Le premier drame s’est noué au village de Djupoka. Un homme d’une quarantaine d’années y a été retrouvé sans vie, gisant dans un champ situé non loin de son domicile. Selon Joseph Berocan, sous-coordonnateur de la société civile locale, les indices laissent penser à une mise en scène macabre : la victime aurait été assassinée dans un autre lieu avant que son corps ne soit transporté et abandonné dans ce champ.
Face à cet acte de violence, la société civile interpelle fermement les autorités. Les services de sécurité ont été saisis pour mener l’enquête, identifier les auteurs de ce crime et déterminer le mobile de l’assassinat.
« Nous lançons l’appel aux services de sécurité pour qu’ils veillent sur la chefferie des Alur Djuganda, afin de protéger et de sécuriser sa population », a martelé Joseph Berocan à visiondarunews.com.
Alors que la communauté tentait de comprendre les circonstances du meurtre de Djupoka, une seconde nouvelle est venue assombrir davantage la journée. Au village d’Oviri, dans le groupement Ma Agnon, un adolescent de seulement 13 ans a été retrouvé pendu.
Si les raisons de ce geste désespéré demeurent inconnues à ce stade, ce suicide soulève de vives inquiétudes sur la détresse psychologique au sein de la jeunesse locale. Le sous-coordonnateur de la société civile a tenu à adresser un message de résilience aux familles, les exhortant à une vigilance accrue et au dialogue.

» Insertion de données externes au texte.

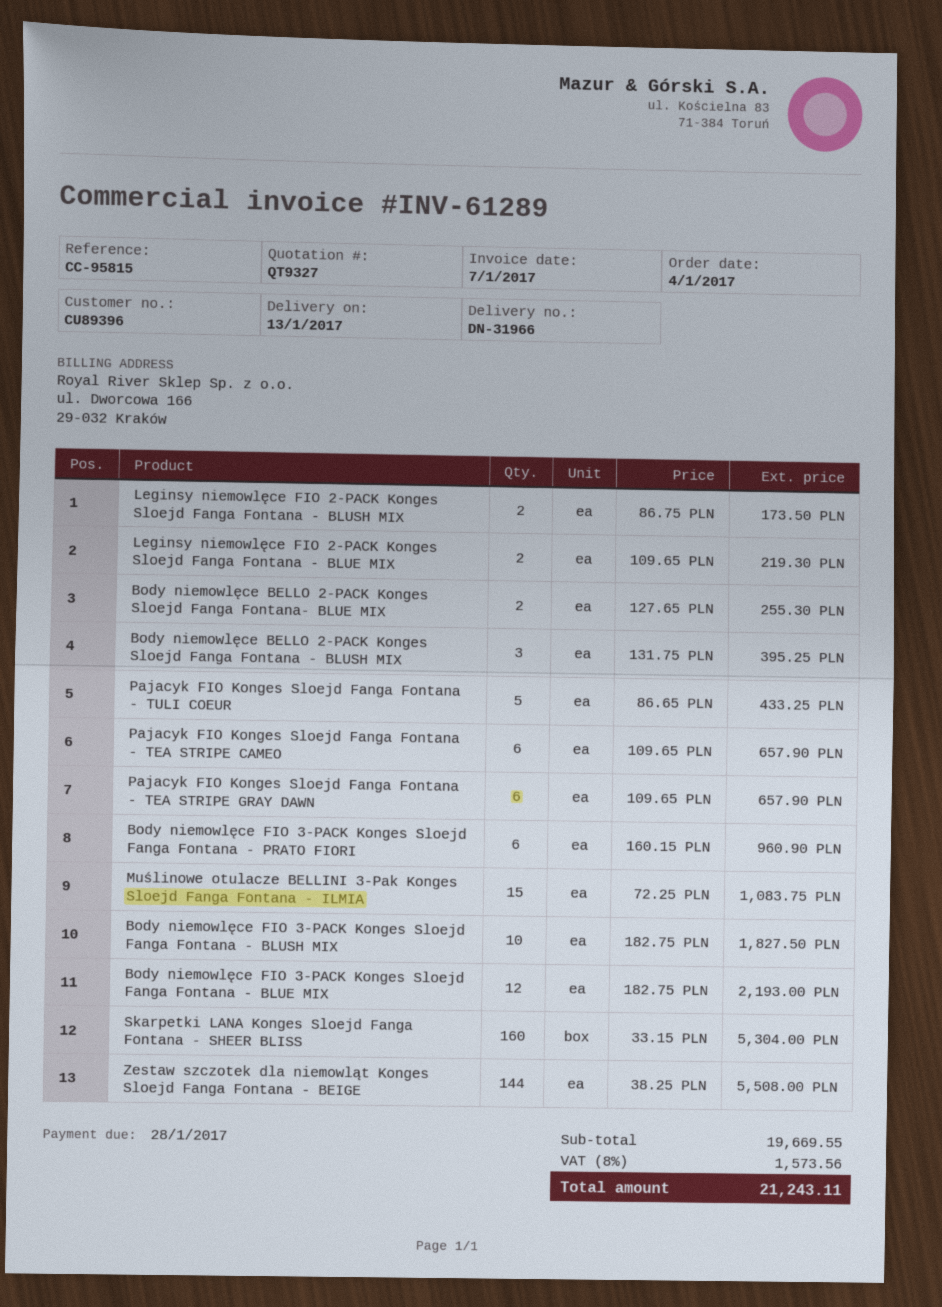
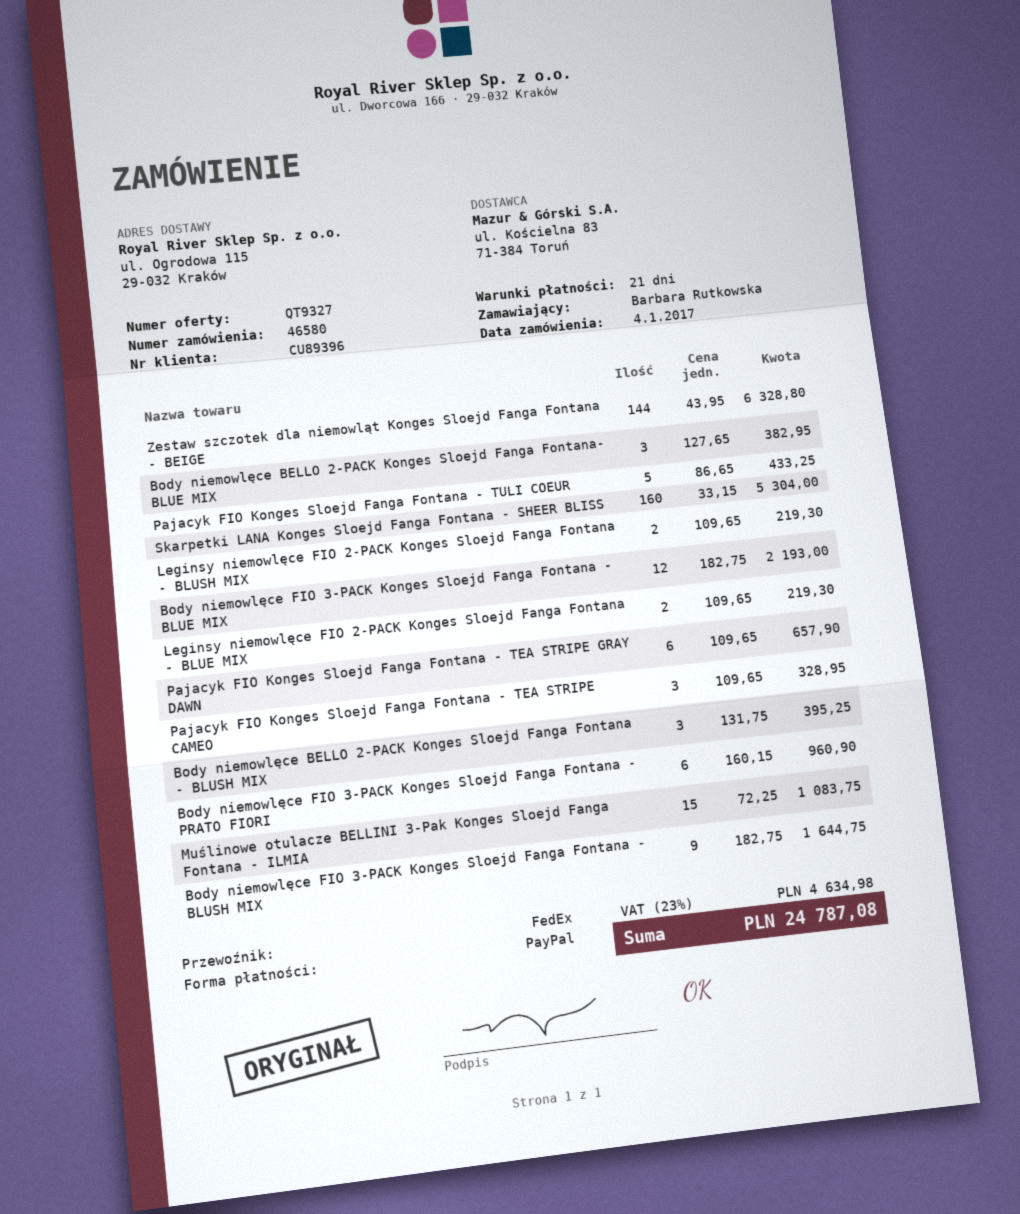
Leginsy niemowlęce FIO 2-PACK Konges Sloejd Fanga Fontana - BLUSH MIX: 2 x 86.75 = 173.50 -> 2 x 109.65 = 219.30
Body niemowlęce BELLO 2-PACK Konges Sloejd Fanga Fontana- BLUE MIX: 2 x 127.65 = 255.30 -> 3 x 127.65 = 382.95
Pajacyk FIO Konges Sloejd Fanga Fontana - TEA STRIPE CAMEO: 6 x 109.65 = 657.90 -> 3 x 109.65 = 328.95
Body niemowlęce FIO 3-PACK Konges Sloejd Fanga Fontana - BLUSH MIX: 10 x 182.75 = 1827.50 -> 9 x 182.75 = 1644.75
Zestaw szczotek dla niemowląt Konges Sloejd Fanga Fontana - BEIGE: 144 x 38.25 = 5508.00 -> 144 x 43.95 = 6328.80
tax: 8% = 1573.56 -> 23% = 4634.98
total: 21243.11 -> 24787.08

« Nous demandons à notre population de ne plus se donner la mort, même si elle est dépassée par la situation ou par des événements de la vie ; les problèmes ne manquent jamais dans la vie quotidienne », a-t-il rappelé avec émotion.

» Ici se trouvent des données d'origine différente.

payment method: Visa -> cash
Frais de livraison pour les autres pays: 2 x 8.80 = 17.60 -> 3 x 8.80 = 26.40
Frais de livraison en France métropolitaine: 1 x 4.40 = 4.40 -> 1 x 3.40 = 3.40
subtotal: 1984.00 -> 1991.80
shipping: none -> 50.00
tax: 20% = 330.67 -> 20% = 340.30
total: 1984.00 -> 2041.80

Ces deux événements, bien que de natures différentes, illustrent un climat d’insécurité et de précarité sociale qui pèse sur la chefferie. Entre la nécessité d’un renforcement sécuritaire pour contrer la criminalité et le besoin d’un soutien moral pour une population éprouvée, les défis pour cette nouvelle année sont immenses pour les autorités de Mahagi.